START Input for this task

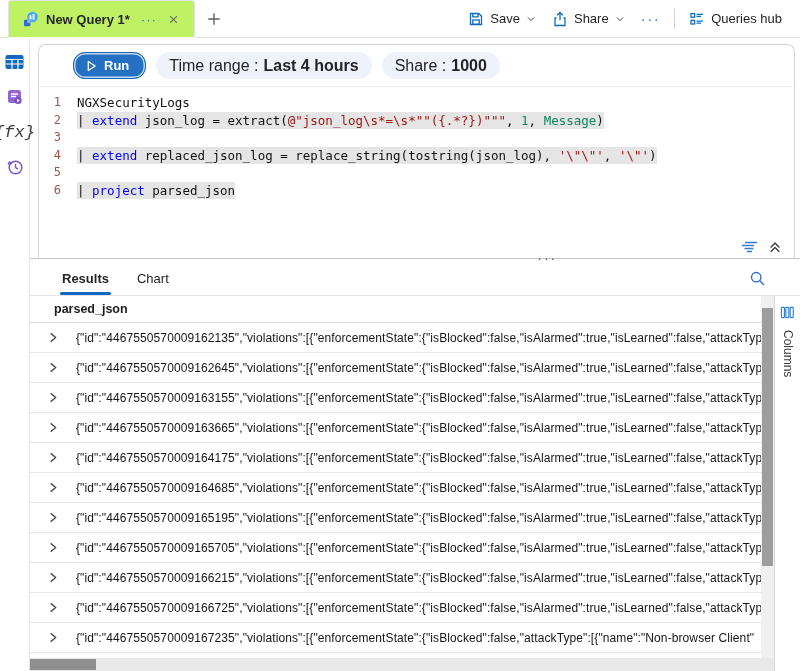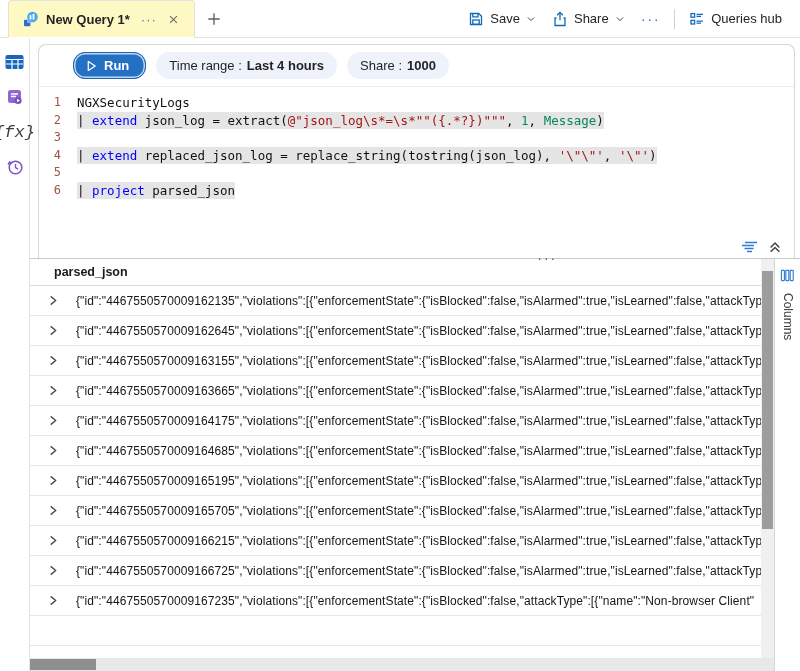--- a/index.html
+++ b/index.html
@@ -6,21 +6,21 @@
   html,body { background:#fff; }
   .app {
     position:relative; width:800px; height:671px; background:#fff; overflow:hidden;
     font-family:"Liberation Sans", sans-serif; color:#242424;
   }
   
   .tabbar { height:38px; display:flex; align-items:stretch; border-bottom:1px solid #e1e1e1; background:#fff; }
   .tab {
     display:flex; align-items:center; gap:7px; padding:0 10px 0 14px; margin-left:8px;
     border:1px solid #e1e1e1; border-bottom:1px solid #fff; border-radius:4px 4px 0 0;
-    background:#fef9c3; margin-bottom:-1px; min-width:160px;
+    background:#bef264; margin-bottom:-1px; min-width:160px;
   }
   .tab-title { font-size:13px; font-weight:700; color:#242424; white-space:nowrap; }
   .tab-more { color:#2b6bd8; font-size:13px; letter-spacing:1px; cursor:pointer; margin-left:4px; }
   .icon-btn { display:flex; align-items:center; justify-content:center; width:20px; height:20px; cursor:pointer; }
   .newtab { display:flex; align-items:center; padding:0 12px; }
   .tabbar-right { margin-left:auto; display:flex; align-items:center; padding-right:10px; }
   .tb-action { display:flex; align-items:center; gap:6px; padding:4px 8px; font-size:13px; color:#242424; cursor:pointer; border-radius:4px; }
   .tb-more { color:#2b6bd8; font-size:15px; letter-spacing:1.5px; padding:0 8px; cursor:pointer; }
   .vdiv { width:1px; height:20px; background:#d1d1d1; margin:0 6px; }
   
@@ -31,21 +31,21 @@
   .main { flex:1; min-width:0; display:flex; flex-direction:column; position:relative; }
   
   .query-card { margin:6px 5px 0 8px; border:1px solid #d6d6d6; border-bottom:none; border-radius:8px 8px 0 0; position:relative; height:214px; display:flex; flex-direction:column; }
   .toolbar { height:42px; display:flex; align-items:center; gap:10px; padding:0 12px 0 34px; border-bottom:1px solid #ececec; }
   .run-btn {
     display:flex; align-items:center; gap:7px; height:27px; padding:0 16px 0 12px;
     background:#2470c3; color:#fff; font-size:13px; font-weight:600;
     border:1px solid #1e62ad; border-radius:12px; box-shadow:inset 0 0 0 1.5px #bcd8f2; cursor:pointer;
     font-family:"Liberation Sans", sans-serif;
   }
-  .pill { display:flex; align-items:center; height:27px; padding:0 13px; background:#eef2fb; border-radius:14px; font-size:13px; color:#242424; cursor:pointer; white-space:nowrap; }
+  .pill { display:flex; align-items:center; height:27px; padding:0 13px; background:#eef2fb; border-radius:14px; font-size:16px; color:#242424; cursor:pointer; white-space:nowrap; }
   .pill b { font-weight:700; margin-left:5px; }
   .mode-select { margin-left:auto; display:flex; align-items:center; gap:10px; height:30px; padding:0 10px 0 12px; border:1px solid #8a8886; border-radius:4px; background:#fff; font-size:13px; color:#242424; cursor:pointer; }
   
   .editor { flex:1; padding-top:7px; font-family:"DejaVu Sans Mono", monospace; font-size:12.5px; overflow:hidden; }
   .cl { display:flex; line-height:17.5px; height:17.5px; white-space:pre; }
   .ln { width:38px; text-align:right; padding-right:16px; color:#a0534b; font-size:12px; flex:none; }
   .ct { color:#111; }
   .ct.hl { background:#e5e5e5; }
   .tk-k { color:#0000ff; }
   .tk-s { color:#a31515; }
@@ -220,20 +220,30 @@
             <svg width="14" height="14" viewBox="0 0 16 16" fill="none" stroke="#3b3a39" stroke-width="1.5" stroke-linejoin="round">
               <path d="M3 8.5l5-5 5 5"></path>
                 <path d="M3 13.5l5-5 5 5"></path>
             </svg>
           </span>
         </div>
         <span class="handle-dots">···</span>
       </div>
 
       <div class="results">
+        <div class="results-tabs">
+          <div class="rtab active">Results</div>
+          <div class="rtab">Chart</div>
+          <span class="search-btn">
+            <svg width="17" height="17" viewBox="0 0 17 17" fill="none" stroke="#2b6bd8" stroke-width="1.4">
+              <circle cx="7.2" cy="7.2" r="4.7"></circle>
+                <path d="M10.8 10.8L15 15"></path>
+            </svg>
+          </span>
+        </div>
 
         <div class="results-main">
           <div class="results-left">
             <div class="grid-header">parsed_json</div>
             <div class="grid-rows" id="grid-rows">
                 <div class="grid-row">
                   <span class="row-chevron">
                     <svg width="10" height="11" viewBox="0 0 10 12" fill="none" stroke="#4a4a4a" stroke-width="1.5" stroke-linejoin="round">
                       <path d="M2.5 1.5L8 6 2.5 10.5"></path>
                     </svg>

END Input for this task

**Action item:** Would you copy out every entry above word for word, without the pictures?

**Answer to the exercise:**
--- a/index.html
+++ b/index.html
@@ -6,21 +6,21 @@
   html,body { background:#fff; }
   .app {
     position:relative; width:800px; height:671px; background:#fff; overflow:hidden;
     font-family:"Liberation Sans", sans-serif; color:#242424;
   }
   
   .tabbar { height:38px; display:flex; align-items:stretch; border-bottom:1px solid #e1e1e1; background:#fff; }
   .tab {
     display:flex; align-items:center; gap:7px; padding:0 10px 0 14px; margin-left:8px;
     border:1px solid #e1e1e1; border-bottom:1px solid #fff; border-radius:4px 4px 0 0;
-    background:#fef9c3; margin-bottom:-1px; min-width:160px;
+    background:#bef264; margin-bottom:-1px; min-width:160px;
   }
   .tab-title { font-size:13px; font-weight:700; color:#242424; white-space:nowrap; }
   .tab-more { color:#2b6bd8; font-size:13px; letter-spacing:1px; cursor:pointer; margin-left:4px; }
   .icon-btn { display:flex; align-items:center; justify-content:center; width:20px; height:20px; cursor:pointer; }
   .newtab { display:flex; align-items:center; padding:0 12px; }
   .tabbar-right { margin-left:auto; display:flex; align-items:center; padding-right:10px; }
   .tb-action { display:flex; align-items:center; gap:6px; padding:4px 8px; font-size:13px; color:#242424; cursor:pointer; border-radius:4px; }
   .tb-more { color:#2b6bd8; font-size:15px; letter-spacing:1.5px; padding:0 8px; cursor:pointer; }
   .vdiv { width:1px; height:20px; background:#d1d1d1; margin:0 6px; }
   
@@ -31,21 +31,21 @@
   .main { flex:1; min-width:0; display:flex; flex-direction:column; position:relative; }
   
   .query-card { margin:6px 5px 0 8px; border:1px solid #d6d6d6; border-bottom:none; border-radius:8px 8px 0 0; position:relative; height:214px; display:flex; flex-direction:column; }
   .toolbar { height:42px; display:flex; align-items:center; gap:10px; padding:0 12px 0 34px; border-bottom:1px solid #ececec; }
   .run-btn {
     display:flex; align-items:center; gap:7px; height:27px; padding:0 16px 0 12px;
     background:#2470c3; color:#fff; font-size:13px; font-weight:600;
     border:1px solid #1e62ad; border-radius:12px; box-shadow:inset 0 0 0 1.5px #bcd8f2; cursor:pointer;
     font-family:"Liberation Sans", sans-serif;
   }
-  .pill { display:flex; align-items:center; height:27px; padding:0 13px; background:#eef2fb; border-radius:14px; font-size:13px; color:#242424; cursor:pointer; white-space:nowrap; }
+  .pill { display:flex; align-items:center; height:27px; padding:0 13px; background:#eef2fb; border-radius:14px; font-size:16px; color:#242424; cursor:pointer; white-space:nowrap; }
   .pill b { font-weight:700; margin-left:5px; }
   .mode-select { margin-left:auto; display:flex; align-items:center; gap:10px; height:30px; padding:0 10px 0 12px; border:1px solid #8a8886; border-radius:4px; background:#fff; font-size:13px; color:#242424; cursor:pointer; }
   
   .editor { flex:1; padding-top:7px; font-family:"DejaVu Sans Mono", monospace; font-size:12.5px; overflow:hidden; }
   .cl { display:flex; line-height:17.5px; height:17.5px; white-space:pre; }
   .ln { width:38px; text-align:right; padding-right:16px; color:#a0534b; font-size:12px; flex:none; }
   .ct { color:#111; }
   .ct.hl { background:#e5e5e5; }
   .tk-k { color:#0000ff; }
   .tk-s { color:#a31515; }
@@ -220,20 +220,30 @@
             <svg width="14" height="14" viewBox="0 0 16 16" fill="none" stroke="#3b3a39" stroke-width="1.5" stroke-linejoin="round">
               <path d="M3 8.5l5-5 5 5"></path>
                 <path d="M3 13.5l5-5 5 5"></path>
             </svg>
           </span>
         </div>
         <span class="handle-dots">···</span>
       </div>
 
       <div class="results">
+        <div class="results-tabs">
+          <div class="rtab active">Results</div>
+          <div class="rtab">Chart</div>
+          <span class="search-btn">
+            <svg width="17" height="17" viewBox="0 0 17 17" fill="none" stroke="#2b6bd8" stroke-width="1.4">
+              <circle cx="7.2" cy="7.2" r="4.7"></circle>
+                <path d="M10.8 10.8L15 15"></path>
+            </svg>
+          </span>
+        </div>
 
         <div class="results-main">
           <div class="results-left">
             <div class="grid-header">parsed_json</div>
             <div class="grid-rows" id="grid-rows">
                 <div class="grid-row">
                   <span class="row-chevron">
                     <svg width="10" height="11" viewBox="0 0 10 12" fill="none" stroke="#4a4a4a" stroke-width="1.5" stroke-linejoin="round">
                       <path d="M2.5 1.5L8 6 2.5 10.5"></path>
                     </svg>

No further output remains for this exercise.